De zwaluw legt in het volst vertrouwen,
haar jongsken in het kunstig nest.
Zij weet dat God ze zal behoeden.
Zoals Hij ook over ons blijft hoeden.
Hij geeft altijd het beste van het best.
 
De mus heeft ook haar plek gevonden.
Ze voelt zich thuis in het huis van God.
Daar zal ze samen met al Gods kinderen.
En niemand zal haar dat verhinderen.
Zingen tot eer en glorie van een genadig God.
 
Die God die zorgt dat al zijn kinderen,
de vogels in de lucht voorbij zien gaan.
Hij zegt: kijk naar de vogels hoe ze leven.
Ben Ik het niet die hen alles zal geven.
Zou ik mijn kind dan in de kou laten staan?
 
Want op de vleugels van een arend
zal Ik jullie dragen door gevaren heen.
En net als Elia vertrouwde dat de raven,
hem elke dag weer het voedsel gaven.
Zo leven ook jullie niet van brood alleen.
 
De vredesduif, het teken van Christus' liefde,
Daalde vanuit de hoge op de Mensenzoon neer.

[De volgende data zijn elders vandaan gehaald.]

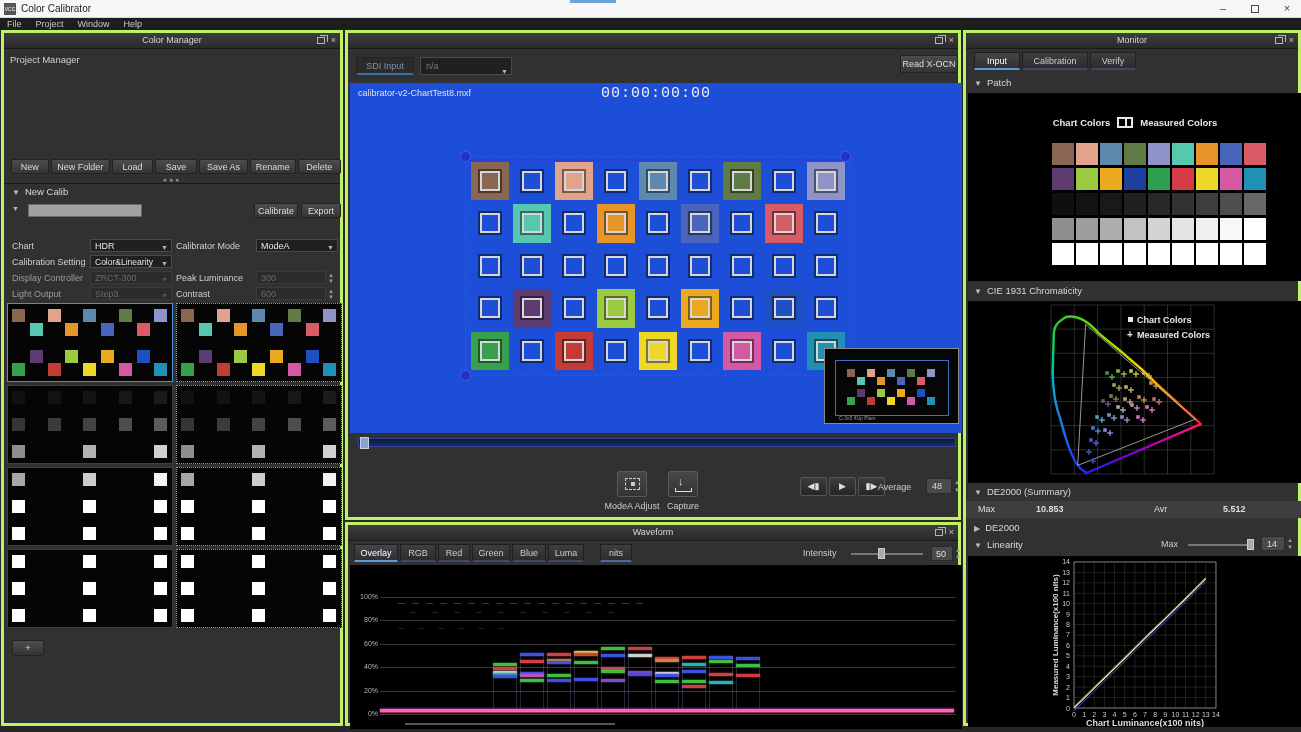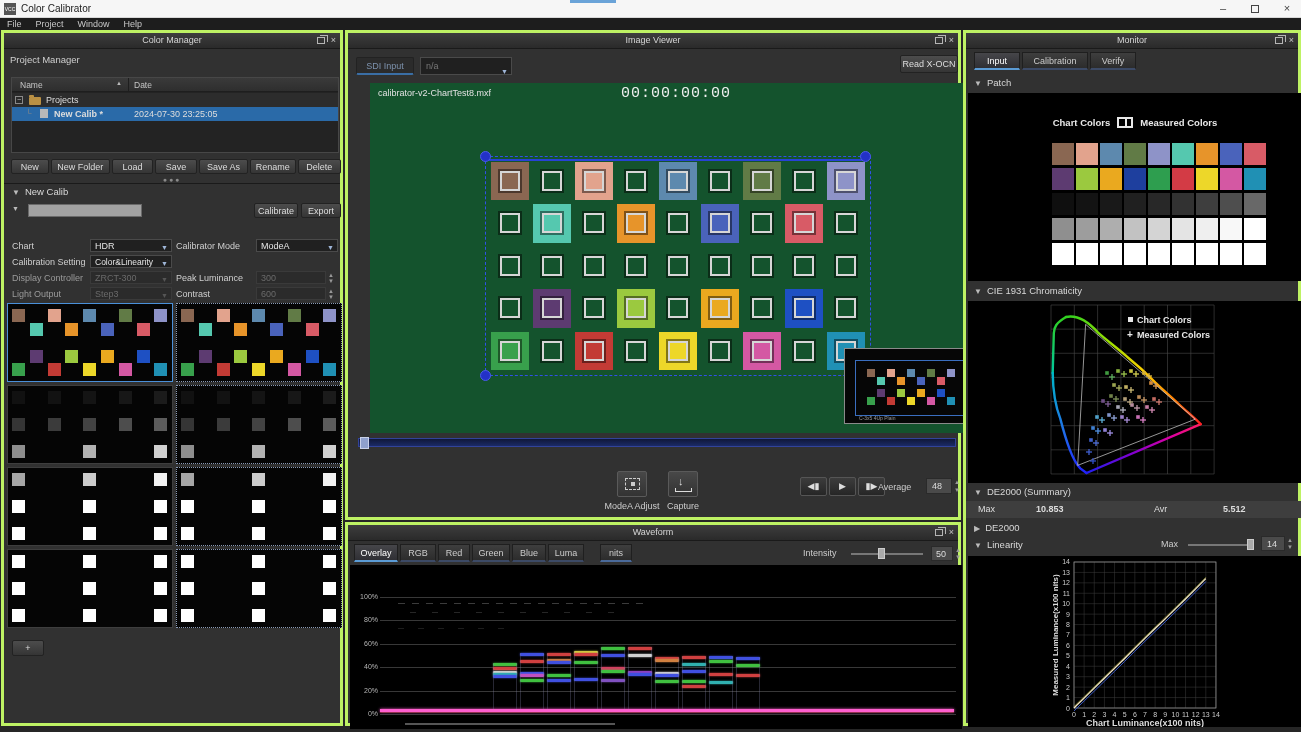"Image Viewer" div.panel-title { html: <div>Image Viewer</div> -> none }
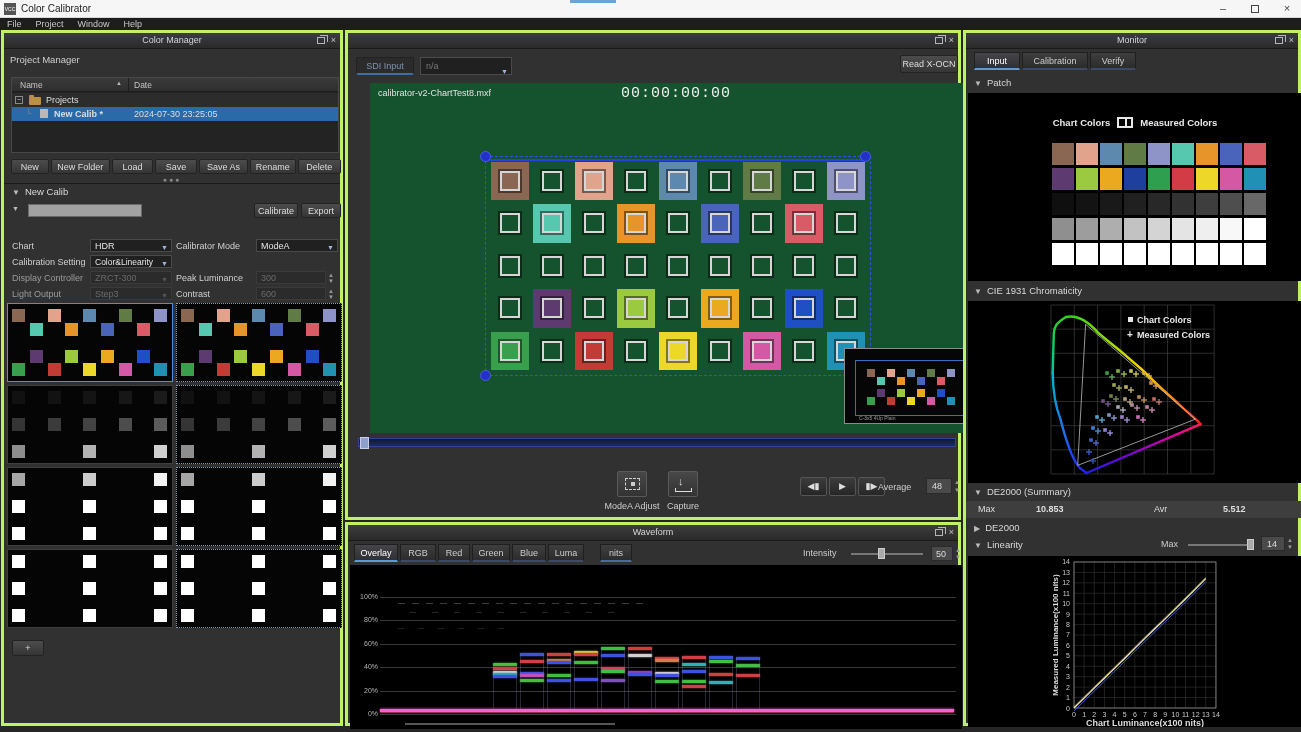"Name" div { html: <div> <div> <span>Name</span> <span>▲</span> <span>Date</span> <span></span> </div> <div> <span>−</span> <span></span> <span>Projects</span> </div> <div> <span>└</span> <span></span> <span>New Calib *</span> <span>2024-07-30 23:25:05</span> </div> </div> -> none }
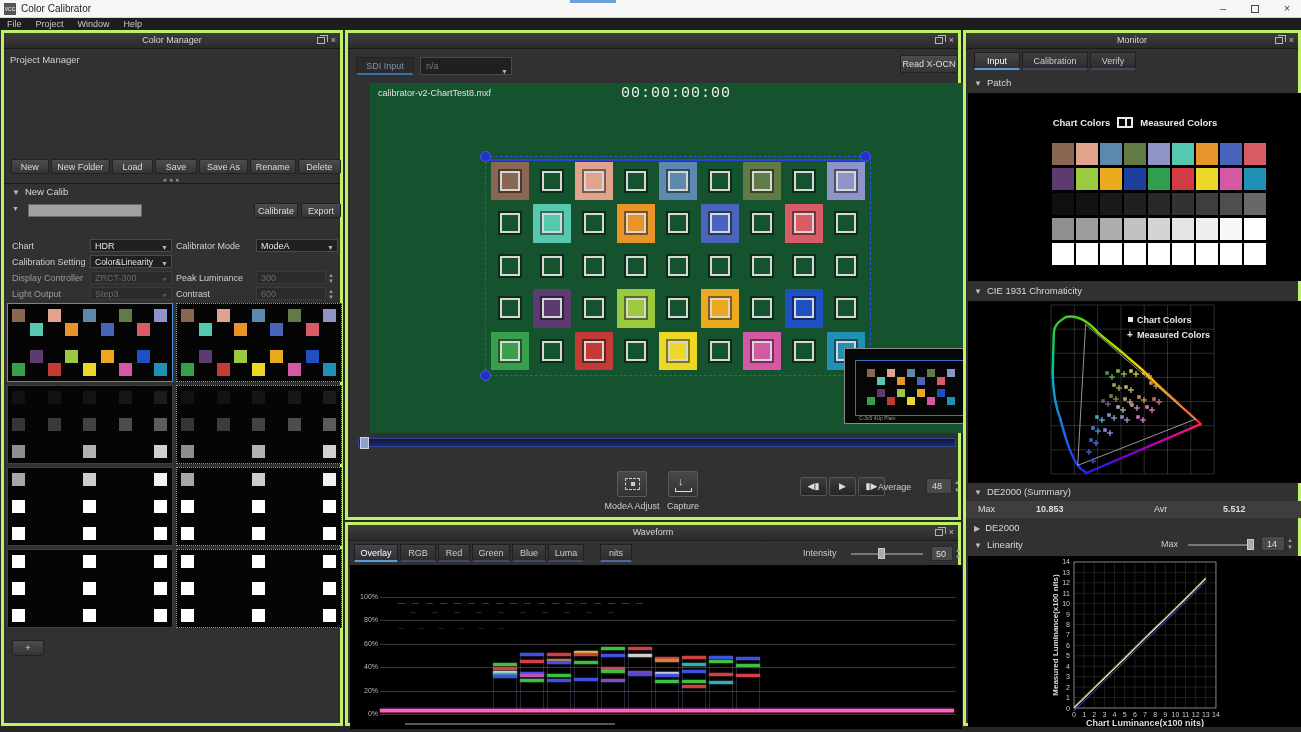"calibrator-v2-ChartTest8.mxf" #viewer { background: #14532d -> #1d4ed8; margin-left: 20px -> none }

Zie hier, dit is mijn Zoon die Ik u heb gezonden,
Met Hem blijf Ik tot in eeuwigheid verbonden.
Kom dan en kniel aan zijn voeten terneer.
 
Wie meevliegt op de vleugelen des hemels.
Komt niets tekort, God zorgt voor elke dag.
Kijk maar, Hij laat geen musje vallen.
Geef Hem je hart, Hij laat je welgevallen.
Aanbid Hem dan met eerbied en ontzag.